Tuesday, September 1, 2009

Final thoughts from Melanie


I always love when God grants me the opportunity to dive into a different country, a different culture, a different people group…to be able to watch and learn and enjoy. God has wired my heart to be missional in nature, missional in a cross-cultural sense. I always feel more alive and more myself in foreign cultures. Africa was certainly no disappointment. And this trip to Africa was definitely an opportunity to gain exposure to something different than I had ever worked with before.

Spending a week out in the villages reminded me of how much I enjoy the simple life, and how far removed I am from it in America. Seeing the women of the Masai and Chuka villages…seeing their perseverance and determination, their hard work ethic, and passion in worship, fueled and challenged me. Their lives are an inspiration…seeing those with so little still be so generous. Amazing!

Regarding the second week, a camp for teens out of the Kibera slum, I loved every minute of it. It was the chance to remind these kids that they are loved, are precious, are valuable…a chance to love on them when you wonder if they feel loved by anyone at home. To hear heart-breaking stories of rape, physical abuse, and hunger and still see the joy of life in these children’s eyes is amazing to me. More important than doing for them, was being with them. And I enjoyed being with them. I enjoyed winning them over after seeing initial walls of mistrust. How can you come to love someone so much after only a few days? Only through God. I was confronted by my own lack of trust in God, having to wrestle with the tension between having mercy and compassion and at the same time trusting in God’s sovereignty in the lives of these children. And I also felt challenged in my thinking regarding what would help these kids. Am I tempted to think that if I could fix their circumstances that it would improve their lives? Or do I really believe that it’s more of the Lord they really need and not just more stuff? I still wear the cheap rubber band of our team color we were each given at the camp as a reminder to pray for them. I know they are wearing theirs too. My heart feels forever connected to them.

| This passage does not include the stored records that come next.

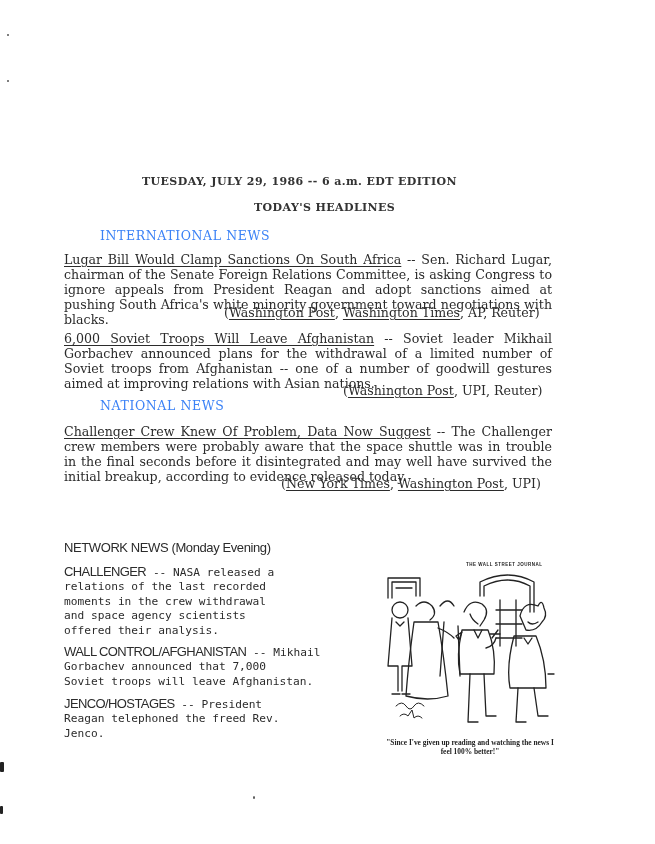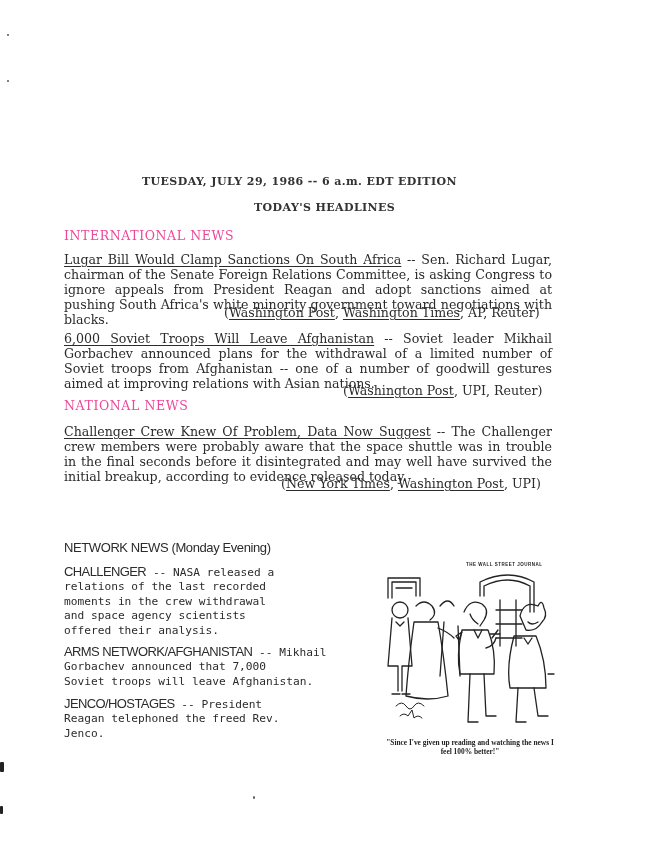--- a/index.html
+++ b/index.html
@@ -7,7 +7,7 @@
          font-family: "DejaVu Serif", "Liberation Serif", serif; color: #2a2a2a; }
   .abs { position: absolute; }
   .hdr { font-size: 11px; letter-spacing: 0.4px; white-space: nowrap; font-weight: bold; color:#333; }
-  .sect { font-size: 12.5px; letter-spacing: 0.6px; white-space: nowrap; color:#ec4899; }
+  .sect { font-size: 12.5px; letter-spacing: 0.6px; white-space: nowrap; color:#3b82f6;margin-left:36px; }
   .para { position: absolute; left: 64px; width: 488px; font-size: 12.6px; line-height: 15px;
           text-align: justify; color: #2b2b2b; }
   .para .title { text-decoration: underline; text-underline-offset: 2px; }

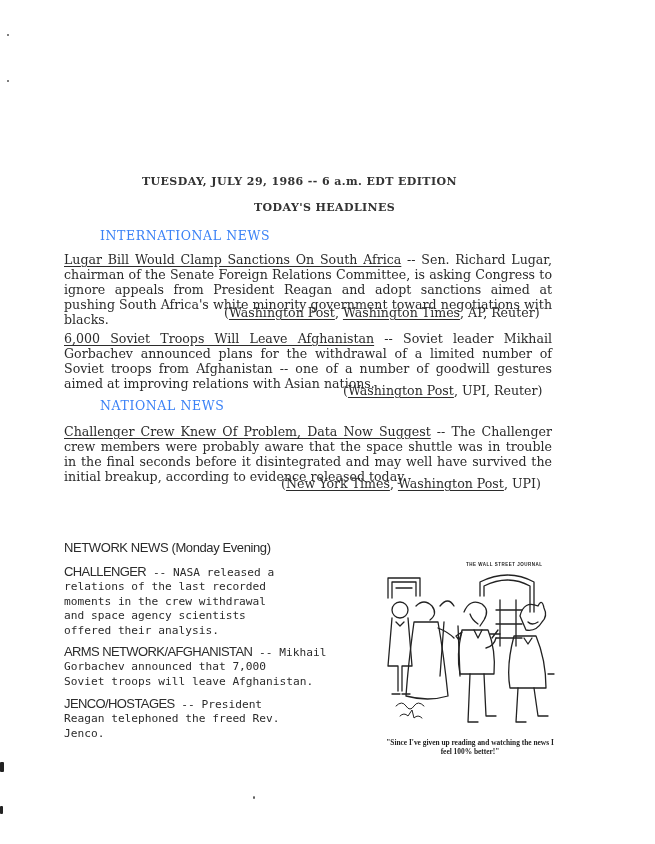--- a/index.html
+++ b/index.html
@@ -64,7 +64,7 @@
 <span>and space agency scientists</span>
 <span>offered their analysis.</span></div>
 
-<div class="net" style="top:645px;"><span class="lbl">ARMS NETWORK/AFGHANISTAN</span><span> -- Mikhail</span>
+<div class="net" style="top:645px;"><span class="lbl">WALL CONTROL/AFGHANISTAN</span><span> -- Mikhail</span>
 <span>Gorbachev announced that 7,000</span>
 <span>Soviet troops will leave Afghanistan.</span></div>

The third leg of the trip was in Burundi. I loved the fire in the hearts of the women we spent time with, especially as we worshipped with them in song and dance. Seeing their bodies reflect the attitude of their hearts of worship was uplifting. It really was a time of celebration. If someone walked into a church service in America during it’s time of worship music, would they know we are celebrating? Would they be able to see outwardly what is going on inwardly? And I felt really privileged to get to know Peace (PACWA leader there). Hearing some of her story, seeing her obedience to return to Burundi upon God’s call, seeing her be a strong rock for these women, giving them leadership and guidance, selflessly giving her life away. This is a woman who is truly in love with the Lord and committed to Him. She is constantly emptying herself. It made me want to move there just to be a friend to her, someone who she could turn to, someone who can fill her when so many others in her life drain her. And I am challenged to know she clings to the Lord to fill her up.

Overall, I’m still trying to process all that we saw and did on this trip. God really used it to refuel me. It was a gift of so many of the things that I enjoy…simple life, the outdoors, adventure, new experiences, relinquishing Americanisms, interacting with new people, teaching, etc… He used it to affirm my gifts and what He has made me for. He used it to show me more of myself. He used it to show me more of Him, and to help me see Him in new ways. He used it to show me changes I want to make in my life here because of things I saw there. He connected my heart to a different part of the world. He used it to increase my burden for the world, molding my heart to be more like His, a heart that longs to see people from every tongue, tribe, and nation worshiping Him. And this trip has left my heart in a state of greater determination to be used by God to bring this about.